I’m all in favor of Disney pictures painting a rosy portrait of cross-generational friendship. You see that in a lot of their films. Hayley Mills won over Agnes Moorehead in Pollyanna, for instance, and I didn’t complain about the plausibility. But this is going too far.

A closing word on a new film I’m reluctant to see, Julie & Julia. It’s gotten pretty good reviews, at least for the sequences that interest me most: those that concern Julia Child, the woman who inspired me to try my hand at cooking things more complex than Campbell’s Soup. Meryl Streep stars, and though I usually prefer her in lighter fare and comedies, she’s working so damned hard to impersonate Child in the clips I’ve seen that I don’t for one second think about anything other than her acting choices. The impersonation isn’t even much good. If this was what the producers were after, why didn’t they hire Danny Aykroyd? Or, for that matter, me?

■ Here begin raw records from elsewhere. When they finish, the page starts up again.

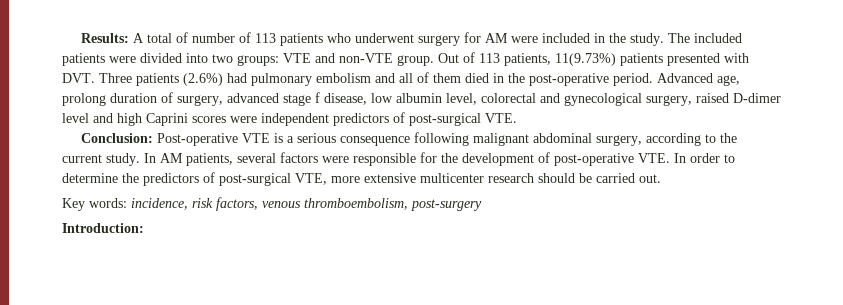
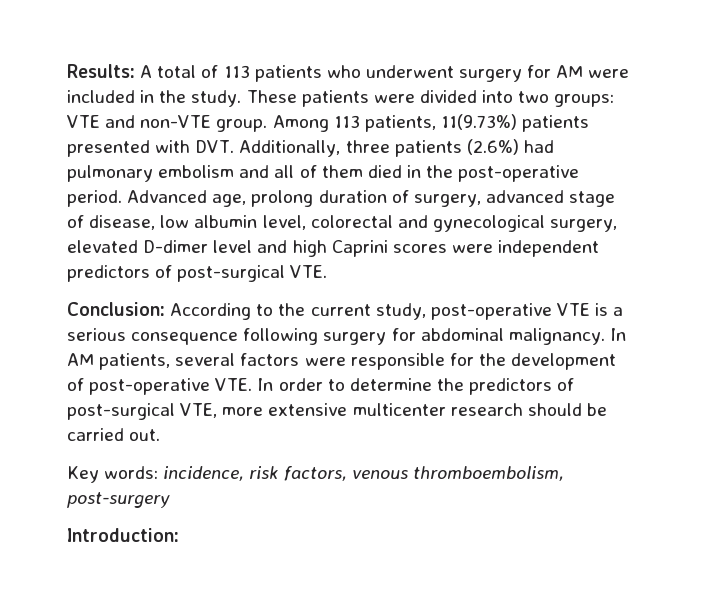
- Results: A total of number of 113 patients who underwent surgery for AM were included in the study.
+ Results: A total of 113 patients who underwent surgery for AM were included in the study.
- The included patients were divided into two groups: VTE and non-VTE group.
+ These patients were divided into two groups: VTE and non-VTE group.
- Out of 113 patients, 11(9.73%) patients presented with DVT. Three patients (2.6%) had pulmonary embolism and all of them died in the post-operative period.
+ Among 113 patients, 11(9.73%) patients presented with DVT. Additionally, three patients (2.6%) had pulmonary embolism and all of them died in the post-operative period.
- Advanced age, prolong duration of surgery, advanced stage f disease, low albumin level, colorectal and gynecological surgery, raised D-dimer level and high Caprini scores were independent predictors of post-surgical VTE.
+ Advanced age, prolong duration of surgery, advanced stage of disease, low albumin level, colorectal and gynecological surgery, elevated D-dimer level and high Caprini scores were independent predictors of post-surgical VTE.
- Conclusion: Post-operative VTE is a serious consequence following malignant abdominal surgery, according to the current study.
+ Conclusion: According to the current study, post-operative VTE is a serious consequence following surgery for abdominal malignancy.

Though Streep is well-known in France, Julia Child is not. I’m not sure the picture will get much distribution, so you’ve got plenty of time to see it for yourselves, then tell me whether I should bother.


Elaine Fine said...

You can add two more positive reviews (mine and Michael's) to the chatter. It is a beautifully-made movie, and very much worth seeing. It is a true feel-good movie, because it makes you want to go home and cook! Really.

wine&baguettes said...

I loved Julie & Julia. Both sides of the story made me laugh. I remember Julie Child from my childhood; she was already 60-some odd years old by then. I felt cheated that I knew nothing of her life before my very late awareness of her iconic stature. The movie has helped fill the gaps.

As for Julie, love her. When she lay on the kitchen floor throwing a tantrum, I thought that is so me in my late 20s, early 30s. Now, I just have the tantrum in my head, reminiscing about the days when I thought it was ok to be an adult and lie on the floor and cry.

And you're right, the Streep impersonation is like a caricature of Julia. But if you loved Julia, then it's hard not to love Meryl playing Julia. I so believed Meryl as Julia when she broke down over the announcement of her sister's pregnancy. How could she not be happy for her sister? Of course, she is happy but the news just solidifies that there is something irreparably wrong with her, not some mutant gene that has plagued her generation of the family.

Did I mention that I liked the movie?